🤖 AI Summary
Existing memory evaluation methods based on static off-policy data struggle to reliably and scalably assess large language models’ (LLMs’) long-term memory capabilities in extended dialogues. This work proposes the first online, interactive memory evaluation framework that integrates structured user profiles, state-dependent questions, and evolving trajectories, leveraging LLMs to simulate user role-playing while preserving state consistency and generating high-quality conversations. By combining structured state evolution with free-form dialogue, the framework enables diagnostic evaluation and self-evolving optimization of memory strategies. Through a multi-dimensional metric system, it reveals performance gaps and underlying causes among mainstream approaches—including retrieval-augmented generation (RAG), long-context LLMs, and agent-based memory systems—in long-horizon dialogues, offering empirical guidance for the selection and improvement of memory architectures.
📝 Abstract
Long-horizon interactions between users and LLM-based assistants necessitate effective memory management, yet current approaches face challenges in training and evaluation of memory. Existing memory benchmarks rely on static, off-policy data as context, limiting evaluation reliability and scalability. To address these gaps, we introduce AMemGym, an interactive environment enabling on-policy evaluation and optimization for memory-driven personalization. AMemGym employs structured data sampling to predefine user profiles, state-dependent questions, and state evolution trajectories, enabling cost-effective generation of high-quality, evaluation-aligned interactions.

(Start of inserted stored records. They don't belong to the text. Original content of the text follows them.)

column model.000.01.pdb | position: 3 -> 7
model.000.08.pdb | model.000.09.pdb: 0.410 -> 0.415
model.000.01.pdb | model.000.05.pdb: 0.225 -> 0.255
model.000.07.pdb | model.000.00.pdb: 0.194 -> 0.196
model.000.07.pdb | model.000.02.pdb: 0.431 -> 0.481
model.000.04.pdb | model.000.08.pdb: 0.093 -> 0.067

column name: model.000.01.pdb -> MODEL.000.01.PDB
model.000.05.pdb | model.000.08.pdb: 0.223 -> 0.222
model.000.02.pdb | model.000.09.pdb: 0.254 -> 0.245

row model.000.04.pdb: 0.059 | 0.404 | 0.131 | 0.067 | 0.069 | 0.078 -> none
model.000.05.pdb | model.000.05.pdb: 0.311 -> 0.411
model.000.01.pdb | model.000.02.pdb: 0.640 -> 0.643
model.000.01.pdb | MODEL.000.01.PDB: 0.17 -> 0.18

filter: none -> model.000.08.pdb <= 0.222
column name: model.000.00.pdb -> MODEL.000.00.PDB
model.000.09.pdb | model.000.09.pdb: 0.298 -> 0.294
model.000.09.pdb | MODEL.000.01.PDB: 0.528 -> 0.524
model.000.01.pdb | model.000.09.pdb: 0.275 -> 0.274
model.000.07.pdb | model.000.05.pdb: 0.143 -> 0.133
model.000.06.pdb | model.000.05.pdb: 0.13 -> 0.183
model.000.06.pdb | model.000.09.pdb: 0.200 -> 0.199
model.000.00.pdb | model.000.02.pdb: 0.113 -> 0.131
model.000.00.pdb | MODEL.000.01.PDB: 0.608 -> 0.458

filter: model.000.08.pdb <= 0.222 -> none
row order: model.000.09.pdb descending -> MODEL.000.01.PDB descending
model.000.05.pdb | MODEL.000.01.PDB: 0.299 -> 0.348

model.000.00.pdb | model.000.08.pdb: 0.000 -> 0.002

LLM-simulated users expose latent states through role-play while maintaining structured state consistency. Comprehensive metrics based on structured data guide both assessment and optimization of assistants. Extensive experiments reveal performance gaps in existing memory systems (e.g., RAG, long-context LLMs, and agentic memory) and corresponding reasons. AMemGym not only enables effective selection among competing approaches but also can potentially drive the self-evolution of memory management strategies. By bridging structured state evolution with free-form interactions, our framework provides a scalable, diagnostically rich environment for advancing memory capabilities in conversational agents.